L'alphabet grec n'est pas le seul système d'écriture utilisé par les Grecs de l'Antiquité ; en effet, plusieurs siècles avant l'adaptation de l'alphabet phénicien, ils empruntèrent le linéaire A aux Minoens, et le modifièrent.
Mythes et légendes grecs sur l'origine de l'alphabet
[modifier | modifier le wikicode]La Grèce antique, dans ses écrits, nous a laissé les témoignages de ses croyances sur l'origine de son écriture.
Homère mentionne une écriture grecque lorsqu'il narre la légende de Bellérophon dans l'Iliade (VI, 168–170) :
Πέμπε δέ μιν Λυκίην δέ, πόρεν δ᾽ ὅ γε σήματα λυγρὰ
γράψας ἐν πίνακι πτυκτῷ θυμοφθόρα πολλά,
δεῖξαι δ᾽ ἠνώγειν ᾧ πενθερῷ ὄφρ᾽ ἀπόλοιτο.

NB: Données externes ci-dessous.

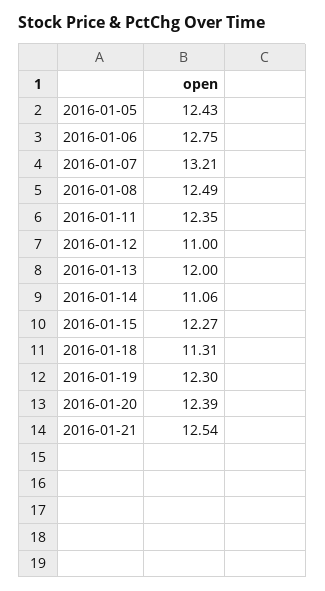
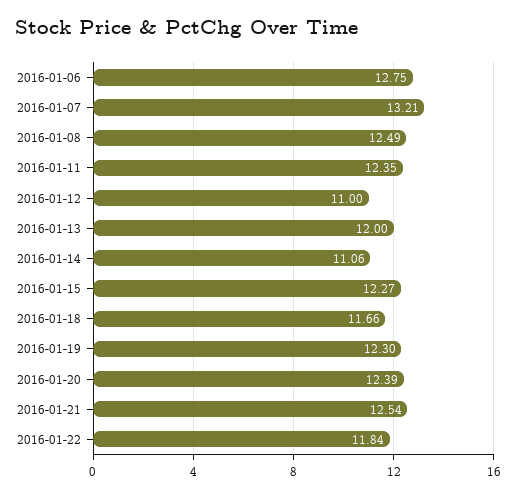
2016-01-05: 12.43 -> none
2016-01-18: 11.31 -> 11.66
2016-01-22: none -> 11.84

« Mais [Prœtos] envoya Bellérophon en Lycie, en lui remettant des signes funestes. Sur des tablettes repliées il avait tracé maint trait meurtrier ; il lui donna l’ordre de les montrer à son beau-père, afin qu’ils fussent sa mort. » (trad. Paul Mazon)
Hécatée de Milet, un chroniqueur du milieu du VIe siècle av. J.-C., attribue l'invention de l'écriture grecque à Danaos.
Hérodote, à la fin du Ve siècle, affirme que l'écriture grecque fut adaptée des Phéniciens. Il affirmait que cet emprunt s'était réalisé par l'entremise d'une colonie phénicienne qui s'installa en Béotie. Les Grecs utilisaient le terme « φοινικικά » (les choses phéniciennes), pour désigner leur alphabet.
Origine
[modifier | modifier le wikicode]La recherche historique confirme la thèse de l'origine phénicienne de l'alphabet grec, même si l'hypothèse d'une colonie phénicienne en Grèce est rejetée.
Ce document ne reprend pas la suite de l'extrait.